## INSTRUCTIONS FOR THE TASK
Can you find the lines of the listing that include "spacing" and copy every one?

====== WORKING DATA ======

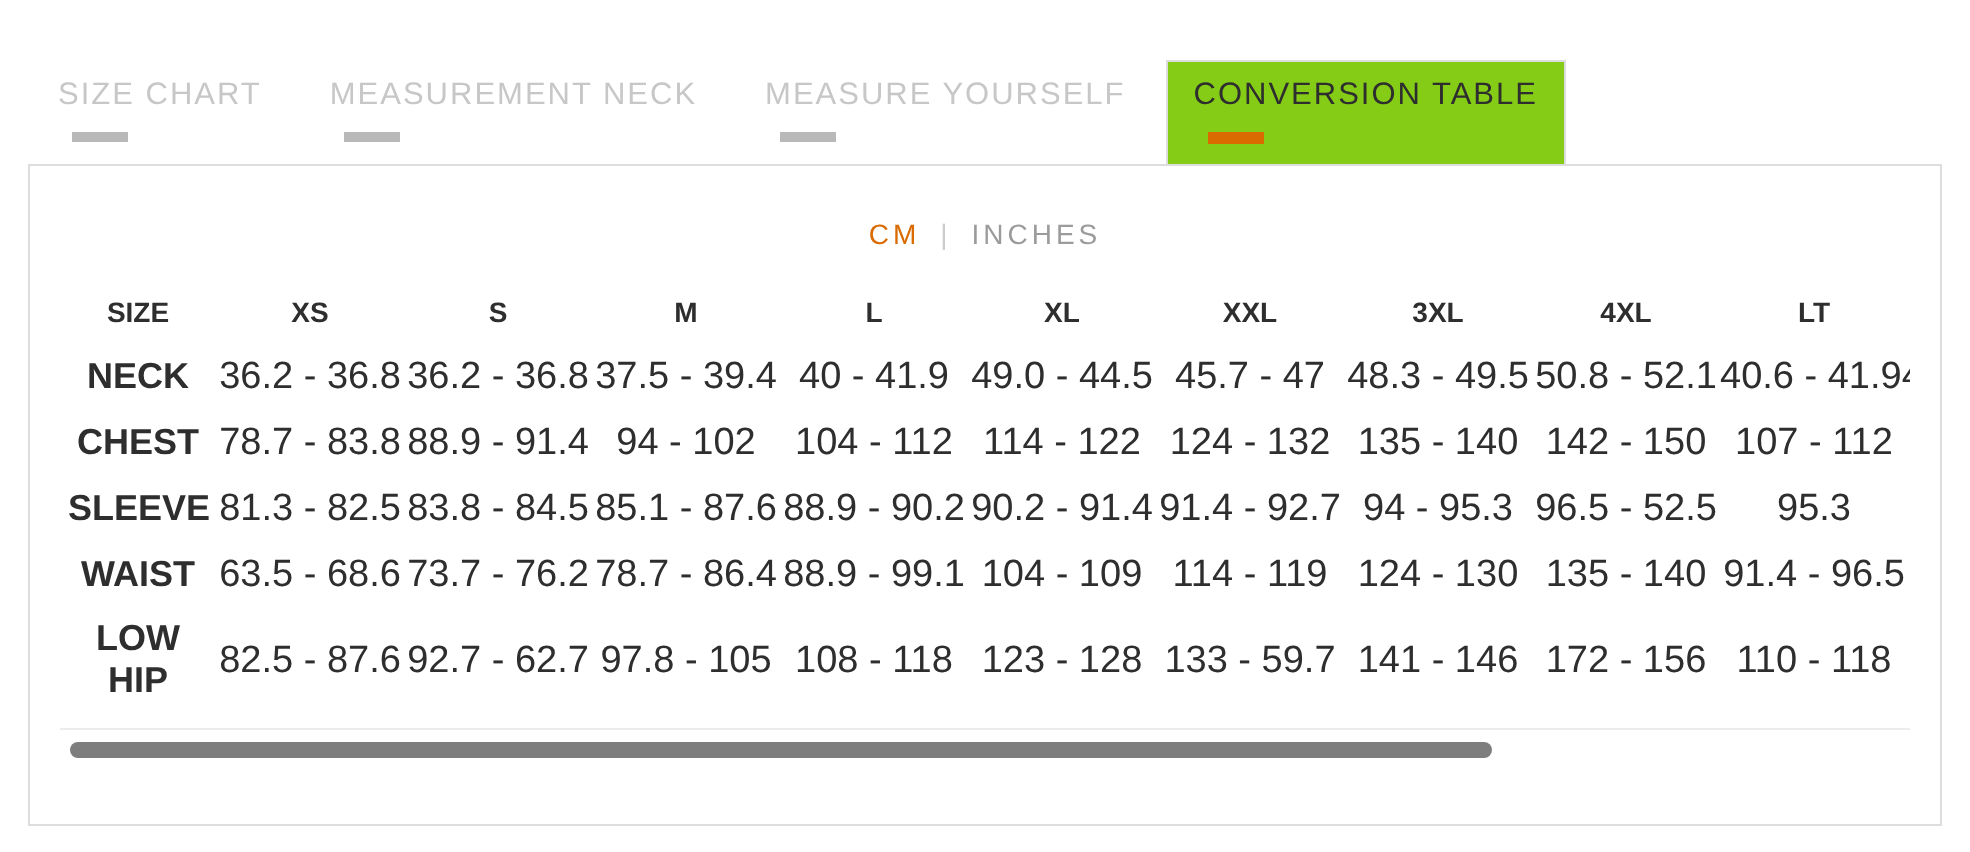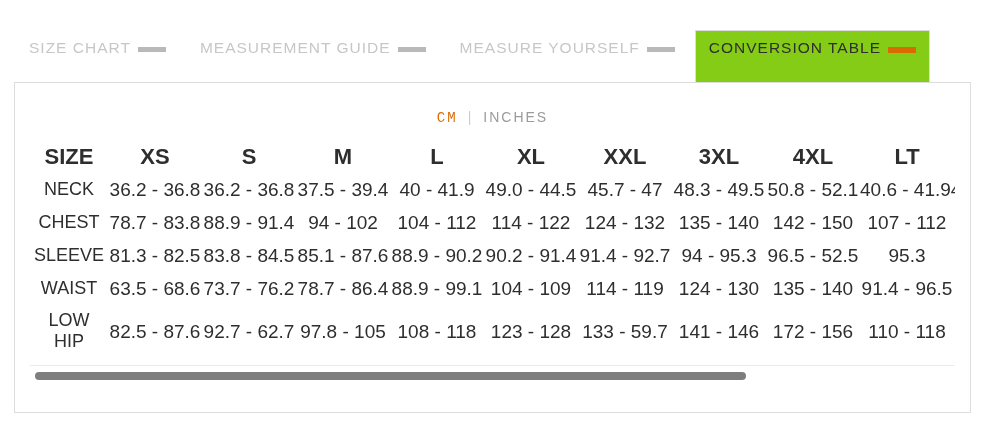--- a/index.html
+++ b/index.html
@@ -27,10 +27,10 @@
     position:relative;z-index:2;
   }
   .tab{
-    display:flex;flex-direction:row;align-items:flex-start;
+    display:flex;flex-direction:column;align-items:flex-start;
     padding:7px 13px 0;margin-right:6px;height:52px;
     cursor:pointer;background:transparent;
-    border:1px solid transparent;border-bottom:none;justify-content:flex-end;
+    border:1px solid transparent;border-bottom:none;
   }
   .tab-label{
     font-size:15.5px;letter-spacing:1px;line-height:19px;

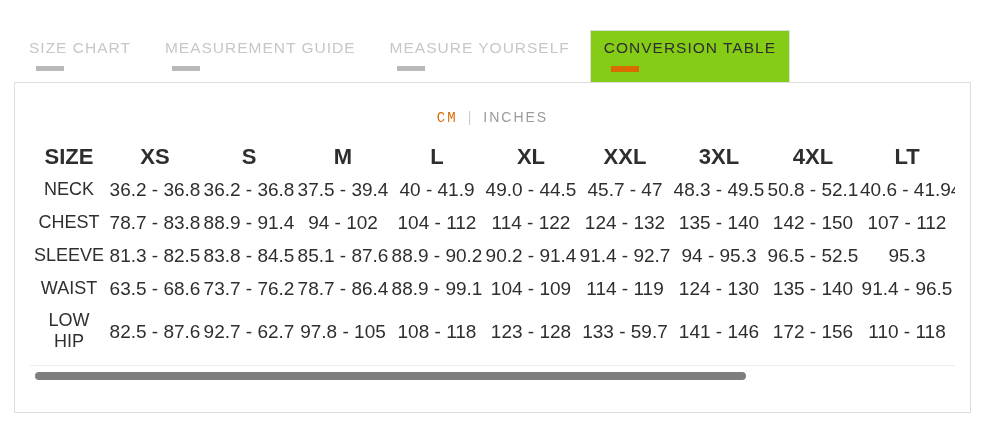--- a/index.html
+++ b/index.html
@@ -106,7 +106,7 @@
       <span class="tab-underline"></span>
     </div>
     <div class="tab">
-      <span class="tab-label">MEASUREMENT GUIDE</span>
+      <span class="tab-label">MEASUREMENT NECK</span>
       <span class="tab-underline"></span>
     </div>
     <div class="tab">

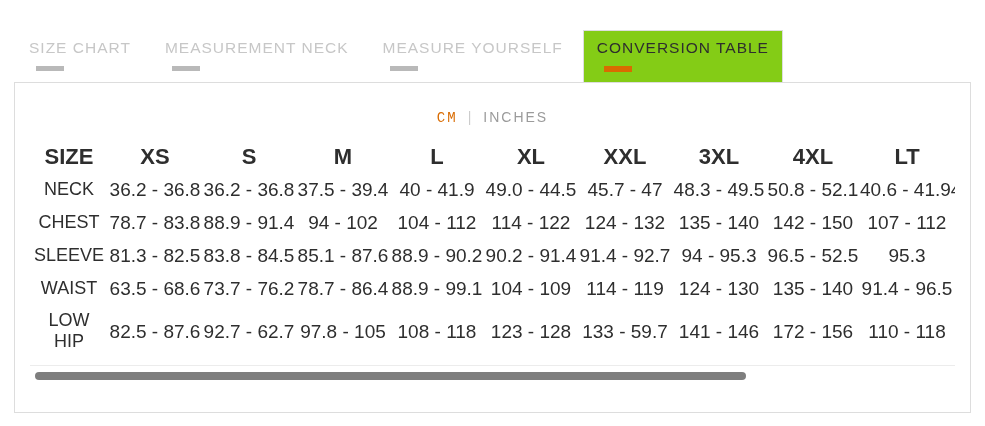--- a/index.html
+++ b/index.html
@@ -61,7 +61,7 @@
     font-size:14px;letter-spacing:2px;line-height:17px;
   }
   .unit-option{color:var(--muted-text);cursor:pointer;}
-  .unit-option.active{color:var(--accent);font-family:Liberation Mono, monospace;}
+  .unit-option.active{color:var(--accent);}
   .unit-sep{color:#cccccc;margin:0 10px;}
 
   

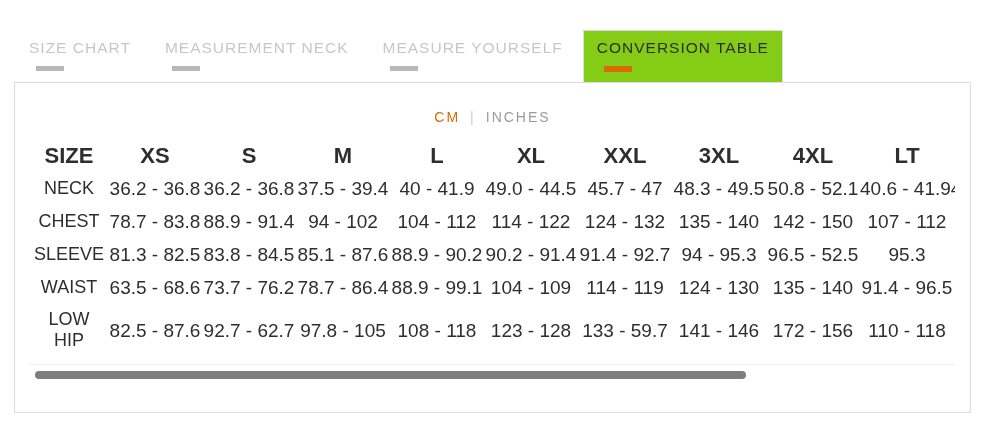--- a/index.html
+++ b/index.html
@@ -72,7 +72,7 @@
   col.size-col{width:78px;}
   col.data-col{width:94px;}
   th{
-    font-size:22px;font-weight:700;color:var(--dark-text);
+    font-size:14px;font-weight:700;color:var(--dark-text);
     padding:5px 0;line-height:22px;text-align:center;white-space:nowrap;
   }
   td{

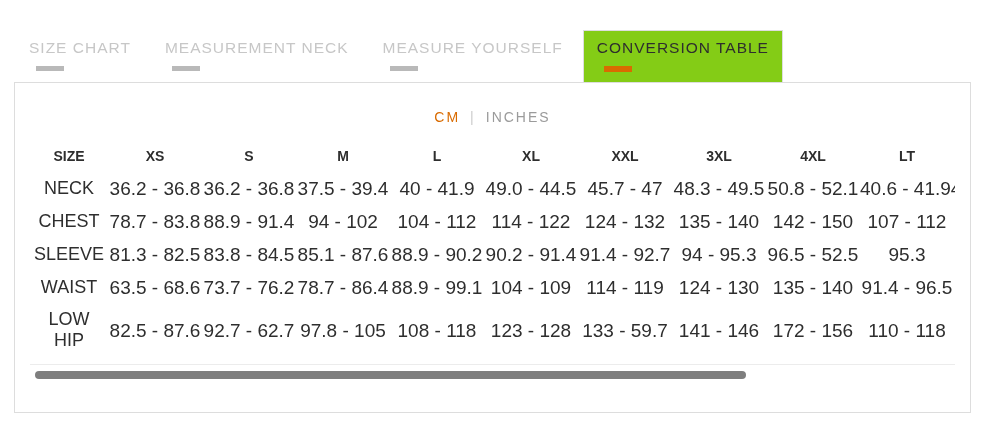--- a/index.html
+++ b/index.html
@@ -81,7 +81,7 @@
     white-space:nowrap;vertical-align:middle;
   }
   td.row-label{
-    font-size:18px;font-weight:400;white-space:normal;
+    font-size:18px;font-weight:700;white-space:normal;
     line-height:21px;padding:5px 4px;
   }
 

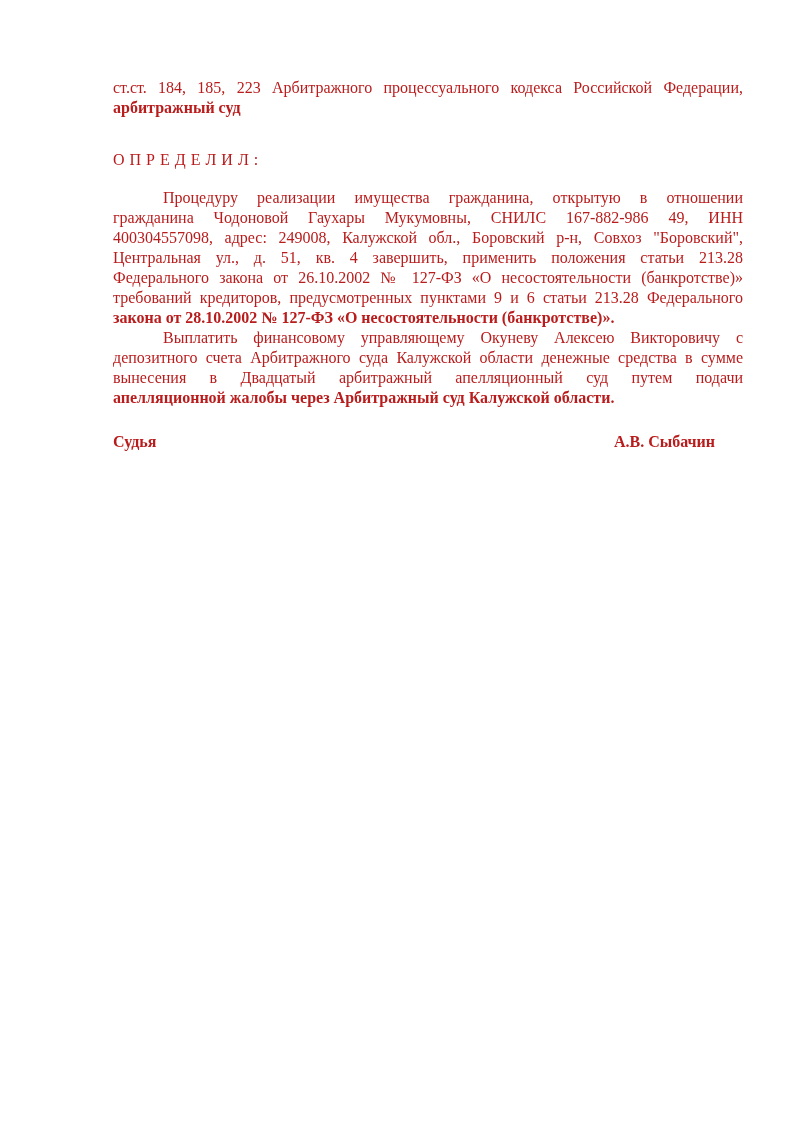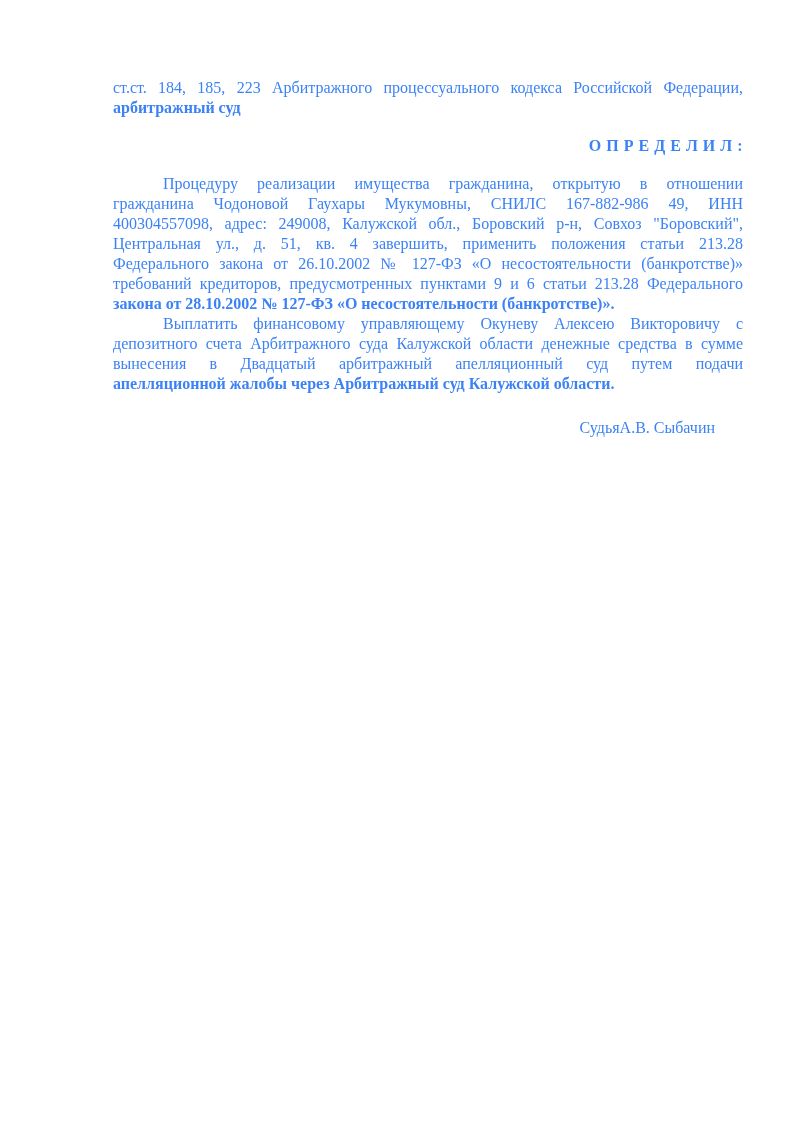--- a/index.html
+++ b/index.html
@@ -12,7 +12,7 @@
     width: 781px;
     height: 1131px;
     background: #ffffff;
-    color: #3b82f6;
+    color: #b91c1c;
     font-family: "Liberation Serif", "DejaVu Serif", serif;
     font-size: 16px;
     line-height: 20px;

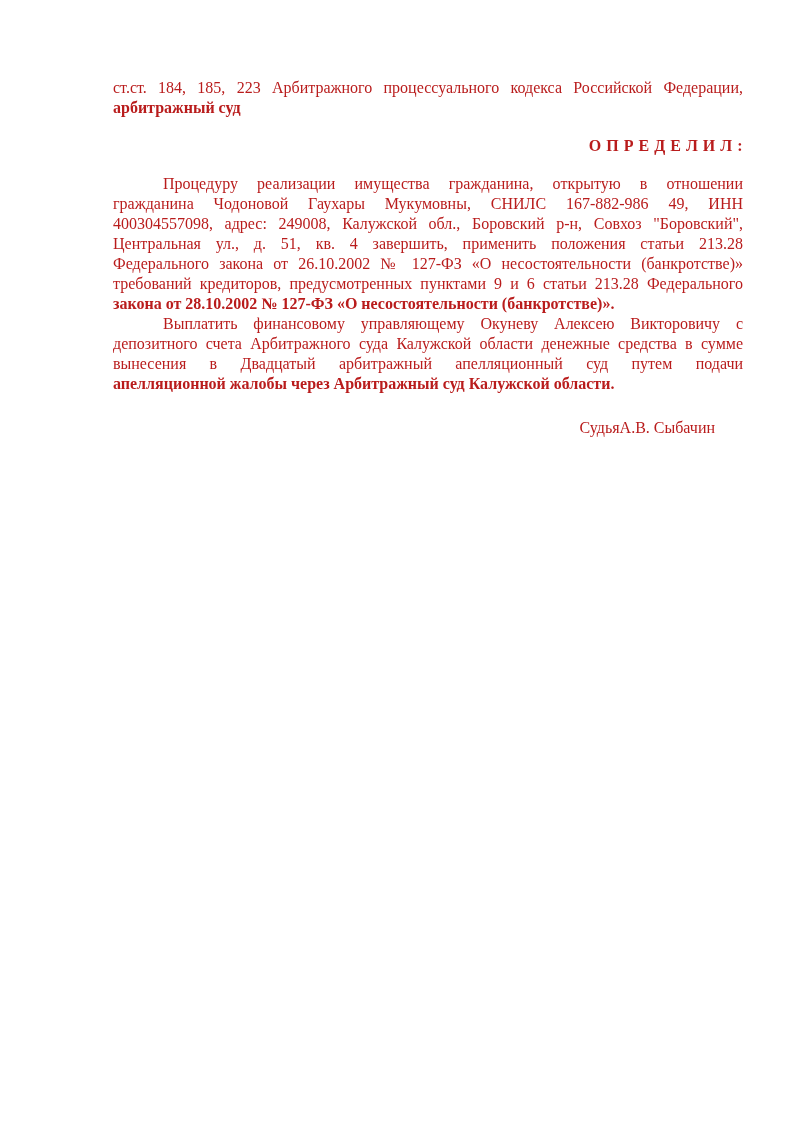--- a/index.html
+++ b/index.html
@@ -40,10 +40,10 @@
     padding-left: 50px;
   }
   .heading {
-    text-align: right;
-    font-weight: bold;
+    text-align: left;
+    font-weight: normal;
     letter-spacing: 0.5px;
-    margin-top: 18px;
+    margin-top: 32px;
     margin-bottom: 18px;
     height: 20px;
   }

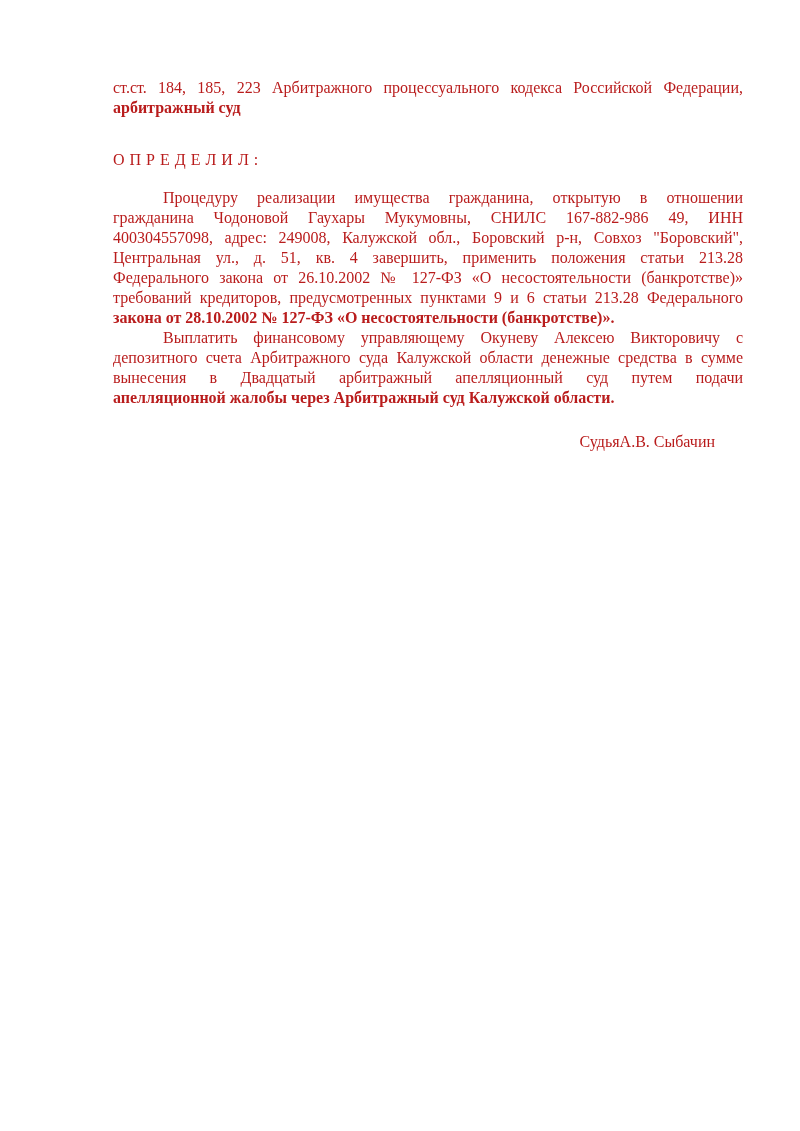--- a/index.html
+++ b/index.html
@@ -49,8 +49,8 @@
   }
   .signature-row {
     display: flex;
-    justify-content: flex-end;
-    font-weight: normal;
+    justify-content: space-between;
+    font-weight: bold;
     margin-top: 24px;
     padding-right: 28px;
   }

======

## TASK ANSWER
     font-size:15.5px;letter-spacing:1px;line-height:19px;
     font-size:14px;letter-spacing:2px;line-height:17px;
     letter-spacing: 0.5px;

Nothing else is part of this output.